In practice, Theatre messages are much smaller — even a large snapshot response is rarely over 100 KB.

Spectator connection lifecycle

Initial connection

Server                          Addon (Godot)
  │                                 │
  │     TCP connect (port 9077)     │
  │ ──────────────────────────────► │
  │                                 │
  │  ◄── handshake message ─────── │
  │  {                              │
  │    "type": "handshake",         │
  │    "version": "0.1.0",         │
  │    "godot_version": "4.3",     │
  │    "project": "my-game"         │
  │  }                              │
  │                                 │
  │  ──── handshake_ack ──────────► │
  │  { "type": "handshake_ack",    │
  │    "version": "0.1.0" }        │
  │                                 │
  │  ◄── request/response ────────  │
  │       (normal operation)        │

The addon sends the handshake immediately after accepting the connection — before any request is made. This allows the server to validate version compatibility.

Persistent connection

The server keeps the TCP connection open across multiple tool calls. Each tool call is a request-response pair on the existing connection:

[Tool call 1]  server → request → addon → response → server
[Tool call 2]  server → request → addon → response → server
[Tool call 3]  server → request → addon → response → server

The server uses a background tokio task to manage the connection. Tool handlers send requests via a channel and receive responses via oneshot channels, allowing the connection management to be decoupled from the MCP handler logic.

Request-response matching

Since multiple tool calls could in theory be in-flight simultaneously, the server tags each request with a request_id:

json
{"type": "snapshot", "request_id": "req_001", "detail": "summary"}

The addon echoes the request_id in its response:

json
{"result": "ok", "request_id": "req_001", "frame": 412, "nodes": {...}}

The session state stores a map of request_id → oneshot::Sender. When a response arrives with a given request_id, the background task looks up the sender and delivers the response.

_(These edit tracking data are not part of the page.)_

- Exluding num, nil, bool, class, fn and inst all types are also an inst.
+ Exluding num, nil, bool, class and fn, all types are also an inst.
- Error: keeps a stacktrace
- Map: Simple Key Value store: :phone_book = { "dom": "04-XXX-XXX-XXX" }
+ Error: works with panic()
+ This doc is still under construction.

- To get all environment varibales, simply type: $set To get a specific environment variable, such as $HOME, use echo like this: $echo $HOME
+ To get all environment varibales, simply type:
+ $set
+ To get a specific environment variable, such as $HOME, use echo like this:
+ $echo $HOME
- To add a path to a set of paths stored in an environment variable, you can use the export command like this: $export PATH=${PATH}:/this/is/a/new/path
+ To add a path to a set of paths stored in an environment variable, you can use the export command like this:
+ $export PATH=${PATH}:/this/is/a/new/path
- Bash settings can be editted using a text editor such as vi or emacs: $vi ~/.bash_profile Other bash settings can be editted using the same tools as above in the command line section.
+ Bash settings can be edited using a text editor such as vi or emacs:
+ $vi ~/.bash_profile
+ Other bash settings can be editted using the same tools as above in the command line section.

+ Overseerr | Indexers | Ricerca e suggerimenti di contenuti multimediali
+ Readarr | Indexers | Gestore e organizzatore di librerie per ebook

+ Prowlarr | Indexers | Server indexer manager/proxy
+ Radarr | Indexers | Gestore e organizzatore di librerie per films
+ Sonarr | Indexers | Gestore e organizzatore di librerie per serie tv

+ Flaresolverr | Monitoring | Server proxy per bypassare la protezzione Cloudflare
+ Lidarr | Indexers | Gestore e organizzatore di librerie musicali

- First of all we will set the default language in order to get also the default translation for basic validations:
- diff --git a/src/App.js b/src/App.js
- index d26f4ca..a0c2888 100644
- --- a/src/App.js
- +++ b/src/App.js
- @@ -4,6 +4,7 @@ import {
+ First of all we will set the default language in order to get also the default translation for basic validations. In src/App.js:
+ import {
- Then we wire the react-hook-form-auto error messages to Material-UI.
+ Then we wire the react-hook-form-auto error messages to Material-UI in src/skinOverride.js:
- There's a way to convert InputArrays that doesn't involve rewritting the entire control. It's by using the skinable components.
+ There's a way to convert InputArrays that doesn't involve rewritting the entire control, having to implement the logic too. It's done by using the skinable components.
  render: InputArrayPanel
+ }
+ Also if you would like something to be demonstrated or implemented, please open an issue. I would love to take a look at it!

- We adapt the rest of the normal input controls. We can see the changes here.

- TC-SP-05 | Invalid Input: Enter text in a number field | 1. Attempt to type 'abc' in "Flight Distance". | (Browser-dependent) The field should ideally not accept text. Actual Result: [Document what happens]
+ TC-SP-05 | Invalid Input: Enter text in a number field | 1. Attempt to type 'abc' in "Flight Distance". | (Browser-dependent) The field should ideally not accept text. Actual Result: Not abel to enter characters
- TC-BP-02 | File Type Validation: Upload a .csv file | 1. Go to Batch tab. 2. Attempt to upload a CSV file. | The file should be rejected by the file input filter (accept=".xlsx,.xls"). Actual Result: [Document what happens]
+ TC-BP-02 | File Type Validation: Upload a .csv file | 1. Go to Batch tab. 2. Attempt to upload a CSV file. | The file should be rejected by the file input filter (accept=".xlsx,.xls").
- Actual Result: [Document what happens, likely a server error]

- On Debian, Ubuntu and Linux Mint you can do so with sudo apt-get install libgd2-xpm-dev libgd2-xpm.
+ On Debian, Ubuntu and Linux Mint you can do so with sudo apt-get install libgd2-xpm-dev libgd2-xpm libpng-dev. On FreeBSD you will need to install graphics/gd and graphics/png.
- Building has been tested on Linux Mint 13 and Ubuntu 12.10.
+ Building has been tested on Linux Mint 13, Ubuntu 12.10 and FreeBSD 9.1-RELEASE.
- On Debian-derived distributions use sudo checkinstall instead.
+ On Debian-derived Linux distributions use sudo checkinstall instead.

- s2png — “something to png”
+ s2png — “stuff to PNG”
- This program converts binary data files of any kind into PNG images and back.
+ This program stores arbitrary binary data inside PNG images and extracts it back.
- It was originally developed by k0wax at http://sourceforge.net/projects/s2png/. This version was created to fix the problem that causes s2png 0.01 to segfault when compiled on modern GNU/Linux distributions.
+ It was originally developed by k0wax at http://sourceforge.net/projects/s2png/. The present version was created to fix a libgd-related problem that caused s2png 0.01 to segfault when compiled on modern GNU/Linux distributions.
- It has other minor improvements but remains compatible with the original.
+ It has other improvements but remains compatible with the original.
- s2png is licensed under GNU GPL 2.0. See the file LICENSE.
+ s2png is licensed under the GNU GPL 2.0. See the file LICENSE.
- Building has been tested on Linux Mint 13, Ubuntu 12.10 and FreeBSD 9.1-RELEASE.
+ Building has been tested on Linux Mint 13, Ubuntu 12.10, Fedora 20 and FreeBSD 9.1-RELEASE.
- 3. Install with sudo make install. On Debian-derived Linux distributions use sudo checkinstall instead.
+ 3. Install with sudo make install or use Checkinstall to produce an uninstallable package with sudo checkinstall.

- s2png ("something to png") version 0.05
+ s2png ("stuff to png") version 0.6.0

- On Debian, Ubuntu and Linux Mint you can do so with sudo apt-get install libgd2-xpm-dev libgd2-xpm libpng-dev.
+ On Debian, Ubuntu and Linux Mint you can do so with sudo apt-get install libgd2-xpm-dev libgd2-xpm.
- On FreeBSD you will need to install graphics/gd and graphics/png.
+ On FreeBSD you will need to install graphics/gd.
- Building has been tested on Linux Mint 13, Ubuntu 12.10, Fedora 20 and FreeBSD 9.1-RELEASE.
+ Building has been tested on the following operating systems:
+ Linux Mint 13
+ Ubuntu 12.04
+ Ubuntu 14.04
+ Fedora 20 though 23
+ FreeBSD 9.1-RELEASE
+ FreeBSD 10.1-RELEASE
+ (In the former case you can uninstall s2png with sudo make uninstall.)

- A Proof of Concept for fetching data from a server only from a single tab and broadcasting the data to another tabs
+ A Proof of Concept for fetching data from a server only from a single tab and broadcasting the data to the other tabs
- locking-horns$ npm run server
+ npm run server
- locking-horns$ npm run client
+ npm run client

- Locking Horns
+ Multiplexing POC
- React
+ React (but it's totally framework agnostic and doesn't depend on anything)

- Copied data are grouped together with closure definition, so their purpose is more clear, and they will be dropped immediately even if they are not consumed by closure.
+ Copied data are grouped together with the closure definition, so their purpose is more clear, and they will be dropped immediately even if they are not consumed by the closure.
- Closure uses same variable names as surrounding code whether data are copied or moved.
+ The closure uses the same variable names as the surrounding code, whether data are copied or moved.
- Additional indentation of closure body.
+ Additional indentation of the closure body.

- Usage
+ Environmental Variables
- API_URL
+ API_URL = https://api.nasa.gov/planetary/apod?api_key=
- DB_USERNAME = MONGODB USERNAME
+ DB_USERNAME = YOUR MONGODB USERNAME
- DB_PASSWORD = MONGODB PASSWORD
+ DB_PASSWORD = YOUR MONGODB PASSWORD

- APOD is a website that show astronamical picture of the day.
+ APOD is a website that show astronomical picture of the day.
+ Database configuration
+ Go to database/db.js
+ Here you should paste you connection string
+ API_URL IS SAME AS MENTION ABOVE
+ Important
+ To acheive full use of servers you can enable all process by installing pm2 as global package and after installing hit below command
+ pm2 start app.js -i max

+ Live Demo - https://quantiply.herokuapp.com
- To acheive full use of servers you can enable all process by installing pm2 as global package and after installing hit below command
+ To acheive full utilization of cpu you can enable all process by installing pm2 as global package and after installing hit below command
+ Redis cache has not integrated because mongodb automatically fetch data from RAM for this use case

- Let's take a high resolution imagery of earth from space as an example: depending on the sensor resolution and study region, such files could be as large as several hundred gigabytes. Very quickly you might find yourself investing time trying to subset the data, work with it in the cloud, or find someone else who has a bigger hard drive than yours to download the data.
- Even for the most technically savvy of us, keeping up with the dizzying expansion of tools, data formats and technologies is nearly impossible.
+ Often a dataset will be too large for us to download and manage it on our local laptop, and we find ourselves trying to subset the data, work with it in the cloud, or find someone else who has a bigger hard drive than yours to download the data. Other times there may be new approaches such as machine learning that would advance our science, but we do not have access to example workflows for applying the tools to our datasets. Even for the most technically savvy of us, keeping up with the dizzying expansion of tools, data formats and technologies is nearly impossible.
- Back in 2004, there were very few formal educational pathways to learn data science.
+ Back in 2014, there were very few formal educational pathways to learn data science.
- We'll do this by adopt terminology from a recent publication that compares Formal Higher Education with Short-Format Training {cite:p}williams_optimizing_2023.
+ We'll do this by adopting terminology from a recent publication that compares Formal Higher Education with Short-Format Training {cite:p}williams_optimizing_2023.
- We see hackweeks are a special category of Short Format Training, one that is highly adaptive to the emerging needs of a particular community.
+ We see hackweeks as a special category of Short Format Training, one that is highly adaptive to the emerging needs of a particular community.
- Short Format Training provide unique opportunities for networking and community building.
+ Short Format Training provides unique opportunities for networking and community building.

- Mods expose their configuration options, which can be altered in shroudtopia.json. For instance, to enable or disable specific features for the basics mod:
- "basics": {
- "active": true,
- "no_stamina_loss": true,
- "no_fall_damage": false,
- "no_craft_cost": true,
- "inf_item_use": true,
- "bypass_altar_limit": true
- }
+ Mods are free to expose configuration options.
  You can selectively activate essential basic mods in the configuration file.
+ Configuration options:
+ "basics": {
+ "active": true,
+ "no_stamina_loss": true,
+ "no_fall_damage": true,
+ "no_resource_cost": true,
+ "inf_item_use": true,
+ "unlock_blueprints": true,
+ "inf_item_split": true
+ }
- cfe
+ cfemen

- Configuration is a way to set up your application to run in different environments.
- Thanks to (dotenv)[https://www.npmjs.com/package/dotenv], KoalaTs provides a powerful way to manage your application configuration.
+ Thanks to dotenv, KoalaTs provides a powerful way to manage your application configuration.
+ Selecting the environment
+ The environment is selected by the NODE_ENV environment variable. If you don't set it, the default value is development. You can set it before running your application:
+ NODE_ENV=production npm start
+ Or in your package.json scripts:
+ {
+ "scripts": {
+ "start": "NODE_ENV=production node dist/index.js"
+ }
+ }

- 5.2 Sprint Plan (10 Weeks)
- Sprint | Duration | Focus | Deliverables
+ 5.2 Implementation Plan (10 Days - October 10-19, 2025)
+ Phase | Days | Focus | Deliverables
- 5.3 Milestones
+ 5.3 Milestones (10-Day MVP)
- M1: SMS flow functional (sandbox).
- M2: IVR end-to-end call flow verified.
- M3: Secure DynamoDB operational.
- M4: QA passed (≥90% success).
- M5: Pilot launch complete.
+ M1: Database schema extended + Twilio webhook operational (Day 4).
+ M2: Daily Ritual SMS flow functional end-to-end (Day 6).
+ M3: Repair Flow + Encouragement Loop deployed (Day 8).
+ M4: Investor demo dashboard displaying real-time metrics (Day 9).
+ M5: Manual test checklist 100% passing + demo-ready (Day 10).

In practice, the Godot main thread processes one request at a time (no concurrency on the addon side), so there is rarely more than one in-flight request. But the matching ensures correctness if requests arrive in a burst.

Reconnection

When the game exits, the TCP connection drops. The server detects this (read returns EOF or error) and marks the session as disconnected.

On the next tool call, the server attempts to reconnect. If the game is running again (new session), the server connects and exchanges handshakes. The frame count resets (new game session = frame 0). The server informs the agent that the session has reset.

Timeout

Tool call requests have a 5-second timeout. If the addon does not respond within 5 seconds (e.g., the game is hung in an infinite loop), the server returns a timeout error to the agent:

"Operation timed out after 5000ms. The game may be paused or hung."

Director connection lifecycle

Director uses a simpler connection model — one connection per operation (not persistent):

[Tool call]
  → director binary connects to port 6550 (or 6551)
  → sends operation JSON
  → reads response JSON
  → closes connection

[Next tool call]
  → new connection
  → ...

No handshake is needed for Director — the first message is the operation request. The connection is closed after the response is received.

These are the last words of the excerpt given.